Purpose To examine process factors that either facilitate or inhibit learning medical ethics during case-based learning.

Methods A qualitative research approach using microanalysis of transcribed videotaped discussions of three consecutive small-group learning (SGL) sessions on medical ethics teaching (MET) for three groups, each with 10 students.

Results This research effort revealed 12 themes of learning strategies, divided into 6 coping and 6 evasive strategies. Cognitive-based strategies were found to relate to Kamin's model of critical thinking in medical education, thereby supporting our distinction between the themes of coping and evasive strategies. The findings also showed that cognitive efforts as well as emotional strategies are involved in discussions of ethical dilemmas.

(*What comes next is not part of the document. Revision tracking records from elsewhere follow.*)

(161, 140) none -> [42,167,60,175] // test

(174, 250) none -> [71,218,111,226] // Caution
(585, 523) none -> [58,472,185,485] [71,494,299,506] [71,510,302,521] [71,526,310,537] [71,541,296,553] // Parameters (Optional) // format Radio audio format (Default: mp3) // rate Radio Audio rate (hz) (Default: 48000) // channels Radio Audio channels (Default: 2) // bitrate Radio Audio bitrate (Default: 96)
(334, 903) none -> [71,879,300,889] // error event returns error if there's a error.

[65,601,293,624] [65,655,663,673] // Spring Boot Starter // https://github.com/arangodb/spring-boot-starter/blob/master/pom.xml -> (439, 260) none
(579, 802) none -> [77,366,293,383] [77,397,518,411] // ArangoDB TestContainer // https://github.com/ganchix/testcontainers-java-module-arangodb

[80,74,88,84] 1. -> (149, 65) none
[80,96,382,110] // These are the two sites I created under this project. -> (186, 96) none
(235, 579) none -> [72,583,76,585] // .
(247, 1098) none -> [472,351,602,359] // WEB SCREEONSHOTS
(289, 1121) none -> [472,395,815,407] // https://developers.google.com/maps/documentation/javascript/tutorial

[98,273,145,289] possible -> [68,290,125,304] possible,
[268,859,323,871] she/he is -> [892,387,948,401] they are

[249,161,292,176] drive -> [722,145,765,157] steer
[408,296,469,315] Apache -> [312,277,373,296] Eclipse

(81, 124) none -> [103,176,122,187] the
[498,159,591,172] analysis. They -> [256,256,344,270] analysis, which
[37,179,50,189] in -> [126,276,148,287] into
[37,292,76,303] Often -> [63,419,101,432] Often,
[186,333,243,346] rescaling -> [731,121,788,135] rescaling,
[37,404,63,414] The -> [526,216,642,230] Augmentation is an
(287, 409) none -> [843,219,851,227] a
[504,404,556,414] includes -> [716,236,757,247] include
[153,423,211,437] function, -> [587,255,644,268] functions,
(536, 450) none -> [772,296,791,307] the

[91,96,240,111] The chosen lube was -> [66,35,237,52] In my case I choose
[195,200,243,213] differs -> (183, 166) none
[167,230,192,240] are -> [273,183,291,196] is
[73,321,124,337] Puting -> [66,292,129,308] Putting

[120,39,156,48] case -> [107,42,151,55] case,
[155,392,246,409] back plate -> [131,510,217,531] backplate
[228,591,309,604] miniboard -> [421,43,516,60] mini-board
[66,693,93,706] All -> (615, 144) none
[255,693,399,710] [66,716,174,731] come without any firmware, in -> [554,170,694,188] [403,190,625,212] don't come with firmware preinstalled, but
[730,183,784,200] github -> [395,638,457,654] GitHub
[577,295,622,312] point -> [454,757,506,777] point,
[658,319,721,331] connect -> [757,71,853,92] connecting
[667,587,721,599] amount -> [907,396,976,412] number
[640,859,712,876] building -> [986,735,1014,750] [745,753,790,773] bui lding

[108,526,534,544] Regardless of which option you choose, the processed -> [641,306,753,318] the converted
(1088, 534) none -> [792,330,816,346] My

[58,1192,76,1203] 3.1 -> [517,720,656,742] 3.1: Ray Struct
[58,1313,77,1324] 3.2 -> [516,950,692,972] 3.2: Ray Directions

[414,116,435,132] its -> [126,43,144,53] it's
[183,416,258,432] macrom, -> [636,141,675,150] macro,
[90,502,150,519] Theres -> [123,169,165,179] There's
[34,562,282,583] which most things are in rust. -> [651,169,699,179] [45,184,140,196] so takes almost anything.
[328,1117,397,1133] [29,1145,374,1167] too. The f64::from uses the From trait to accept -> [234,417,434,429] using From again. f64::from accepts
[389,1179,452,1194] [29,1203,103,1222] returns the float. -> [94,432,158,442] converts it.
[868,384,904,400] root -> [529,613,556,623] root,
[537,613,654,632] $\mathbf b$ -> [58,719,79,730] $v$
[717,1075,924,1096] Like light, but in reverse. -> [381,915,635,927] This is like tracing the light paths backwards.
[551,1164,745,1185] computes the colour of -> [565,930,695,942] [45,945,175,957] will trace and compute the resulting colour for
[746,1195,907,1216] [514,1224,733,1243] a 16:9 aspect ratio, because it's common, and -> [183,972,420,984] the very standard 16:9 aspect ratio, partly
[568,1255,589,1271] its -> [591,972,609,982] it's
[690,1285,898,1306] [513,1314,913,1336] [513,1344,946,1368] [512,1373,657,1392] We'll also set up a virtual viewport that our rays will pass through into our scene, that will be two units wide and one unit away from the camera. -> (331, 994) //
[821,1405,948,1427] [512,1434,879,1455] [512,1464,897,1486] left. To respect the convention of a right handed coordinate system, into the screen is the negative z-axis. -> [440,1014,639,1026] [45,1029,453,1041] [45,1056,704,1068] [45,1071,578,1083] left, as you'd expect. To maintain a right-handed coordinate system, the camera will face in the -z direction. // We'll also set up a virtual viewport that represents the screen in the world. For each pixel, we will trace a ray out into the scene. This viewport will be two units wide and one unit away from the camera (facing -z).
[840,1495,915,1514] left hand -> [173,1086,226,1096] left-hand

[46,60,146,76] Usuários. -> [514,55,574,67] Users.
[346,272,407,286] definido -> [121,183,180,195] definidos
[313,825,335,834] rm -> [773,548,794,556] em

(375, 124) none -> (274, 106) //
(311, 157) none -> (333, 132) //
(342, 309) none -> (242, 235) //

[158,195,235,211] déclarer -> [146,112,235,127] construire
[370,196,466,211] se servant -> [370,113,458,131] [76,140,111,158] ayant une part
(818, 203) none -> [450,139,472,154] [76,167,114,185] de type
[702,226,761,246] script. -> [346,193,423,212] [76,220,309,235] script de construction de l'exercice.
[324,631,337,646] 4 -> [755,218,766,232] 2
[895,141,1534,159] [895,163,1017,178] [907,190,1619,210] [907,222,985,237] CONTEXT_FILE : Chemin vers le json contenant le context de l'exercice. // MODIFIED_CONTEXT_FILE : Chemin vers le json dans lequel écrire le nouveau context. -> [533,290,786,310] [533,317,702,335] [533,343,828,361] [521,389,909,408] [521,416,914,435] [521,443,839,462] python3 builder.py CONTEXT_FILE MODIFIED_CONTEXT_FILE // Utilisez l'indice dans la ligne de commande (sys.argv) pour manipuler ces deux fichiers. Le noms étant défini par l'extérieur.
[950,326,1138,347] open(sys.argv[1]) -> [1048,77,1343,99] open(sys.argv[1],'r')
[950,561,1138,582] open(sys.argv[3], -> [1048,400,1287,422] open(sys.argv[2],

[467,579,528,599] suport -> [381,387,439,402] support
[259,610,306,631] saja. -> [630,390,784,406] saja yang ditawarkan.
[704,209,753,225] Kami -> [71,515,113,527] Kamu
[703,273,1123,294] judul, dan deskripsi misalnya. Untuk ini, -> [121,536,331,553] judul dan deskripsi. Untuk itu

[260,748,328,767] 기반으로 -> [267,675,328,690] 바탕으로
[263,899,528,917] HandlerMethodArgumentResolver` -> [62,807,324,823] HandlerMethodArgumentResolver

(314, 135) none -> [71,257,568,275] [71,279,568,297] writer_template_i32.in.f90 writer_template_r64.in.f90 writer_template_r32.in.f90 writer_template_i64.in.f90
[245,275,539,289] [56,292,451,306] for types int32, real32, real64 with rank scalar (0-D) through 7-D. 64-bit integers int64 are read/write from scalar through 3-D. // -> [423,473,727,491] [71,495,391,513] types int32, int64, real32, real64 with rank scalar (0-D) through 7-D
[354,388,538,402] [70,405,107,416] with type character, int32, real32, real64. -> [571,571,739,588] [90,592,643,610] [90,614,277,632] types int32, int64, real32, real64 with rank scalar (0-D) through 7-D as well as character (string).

Based on Kamin's model and the constructivist learning theory, an examination of the different themes within the two learning strategies—coping and evasive—revealed that these strategies may be understood as corresponding to process factors either facilitating or inhibiting MET in SGL, respectively.

Conclusions Our classification offers a more nuanced observation, specifically geared to pinpointing the desired and less desired process factors in the learning involved in MET in the SGL environment. Two key advantages of this observation are: (1) it brings to the forefront process factors that may inhibit and not merely facilitate MET in SGL and (2) it acknowledges the existence of emotional and not just cognitive process factors. Further enhancement of MET in SGL may thus be achieved based on these observations.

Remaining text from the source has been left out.